I was in complete shock (as we all were) by what I saw on the television the next morning as I got ready for work, not knowing that Jason had given his life to save others...I can only imagine what it is like to have lost a loved one that fateful day but I am grateful for having met such a courageous person, even if for just a brief moment in time. Jason's business card has never left my office since










_Modified by GTurboI at 10:03 AM 9-11-2007_


----------



## jebglx (Jul 13, 2000)

*Re: In honor of a hero...Jason Dahl (GTurboI)*

i have to admit that i had to google his name








RIP
bill


----------



## BarryV (Apr 23, 2001)

*Re: In honor of a hero...Jason Dahl (jebglx)*

i did too... 

RIP


----------



## LaFerrari (Apr 18, 2002)

*Re: In honor of a hero...Jason Dahl (jebglx)*


_Quote, originally posted by *jebglx* »_i have to admit that i had to google his name








RIP
bill

Sorry, I forgot to mention which plane he was piloting.


----------



## ALM_DNB (Nov 9, 2006)

*Re: In honor of a hero...Jason Dahl (GTurboI)*

That is an incredibly story. Just the thought of being in your situation made me feel a huge blow to the chest.
I can't imagine what it must have felt like when you realized he had been piloting the plane.


----------



## De Stijl (Sep 16, 2004)

*Re: In honor of a hero...Jason Dahl (ALM_DNB)*


_Quote, originally posted by *ALM_DNB* »_That is an incredibly story. Just the thought of being in your situation made me feel a huge blow to the chest.
I can't imagine what it must have felt like when you realized he had been piloting the plane.

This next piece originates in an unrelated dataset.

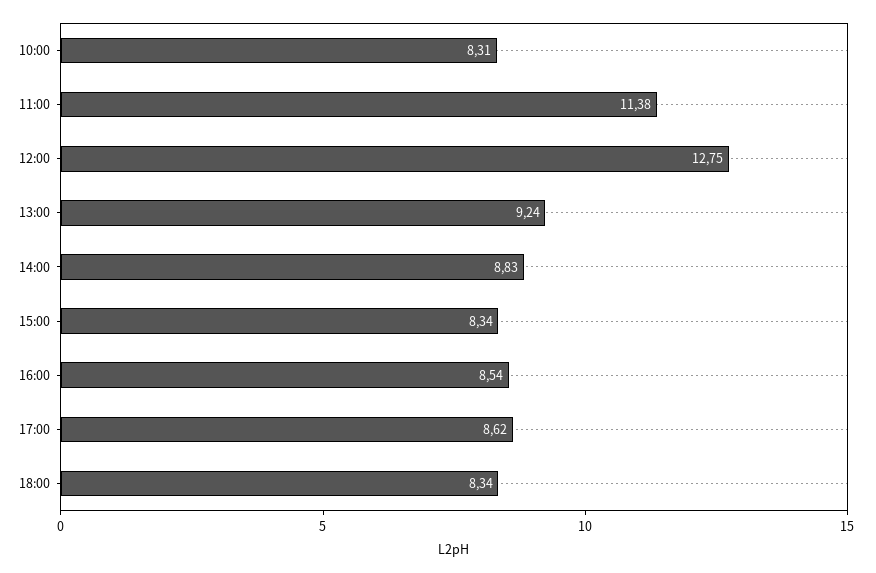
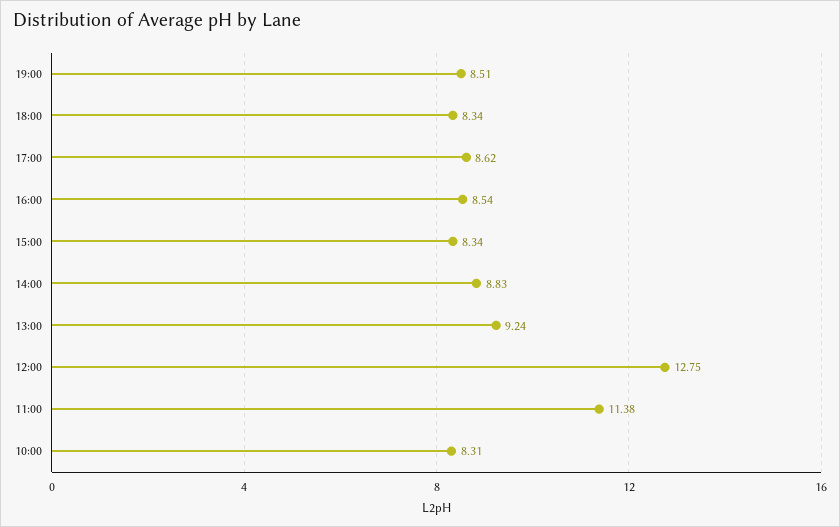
19:00: none -> 8.51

The world really is a small fkucin place.


----------



## LaFerrari (Apr 18, 2002)

*Re: In honor of a hero...Jason Dahl (pfunkn87)*


_Quote, originally posted by *pfunkn87* »_

The world really is a small fkucin place.

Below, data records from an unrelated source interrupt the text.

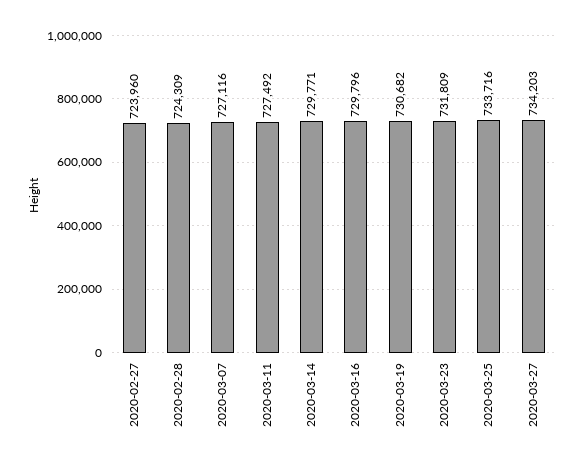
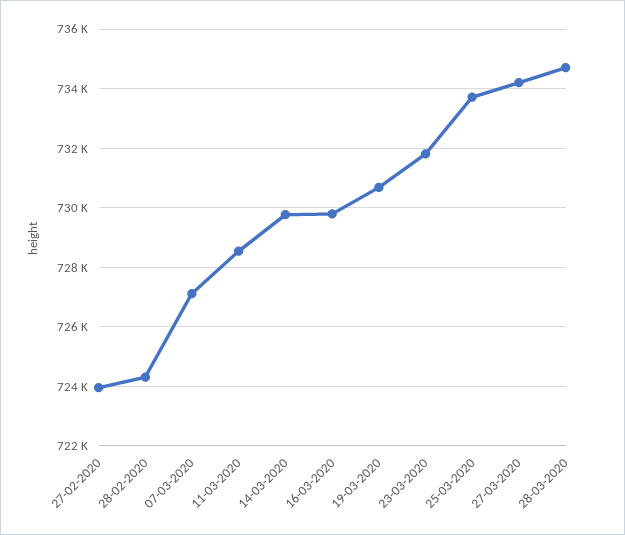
2020-03-11: 727492 -> 728500
28-03-2020: none -> 734750

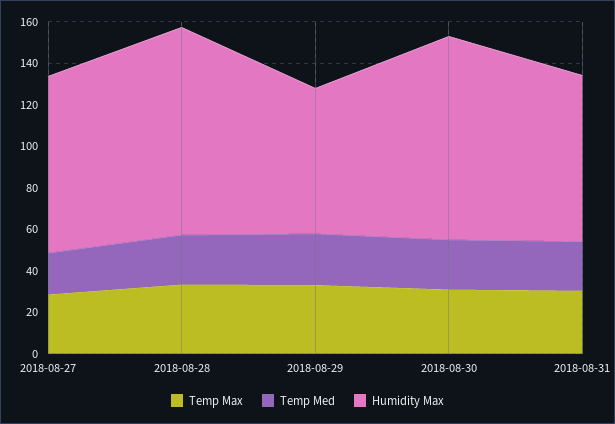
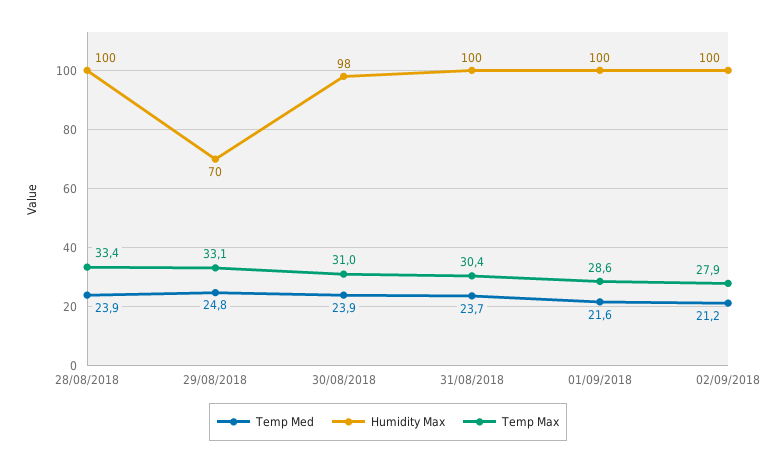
Temp Max, 2018-08-27: 30 -> none
Temp Med, 2018-08-27: 20 -> none
Humidity Max, 2018-08-27: 85 -> none
Humidity Max, 2018-08-31: 80 -> 100
Temp Med, 01/09/2018: none -> 21.6
Humidity Max, 01/09/2018: none -> 100
Temp Max, 01/09/2018: none -> 28.6
Temp Med, 02/09/2018: none -> 21.2
Humidity Max, 02/09/2018: none -> 100
Temp Max, 02/09/2018: none -> 27.9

Definitely too small for some...


----------



## FlyingTurtle (Mar 26, 2006)

*Re: In honor of a hero...Jason Dahl (GTurboI)*









RIP


----------



## BMW_330Ci_Kid (Aug 2, 2007)

*Re: In honor of a hero...Jason Dahl (AbtSportsline)*

A world class hero and a Porsche enthusiast.
That's my kinda guy. http://****************.com/smile/emthup.gif


----------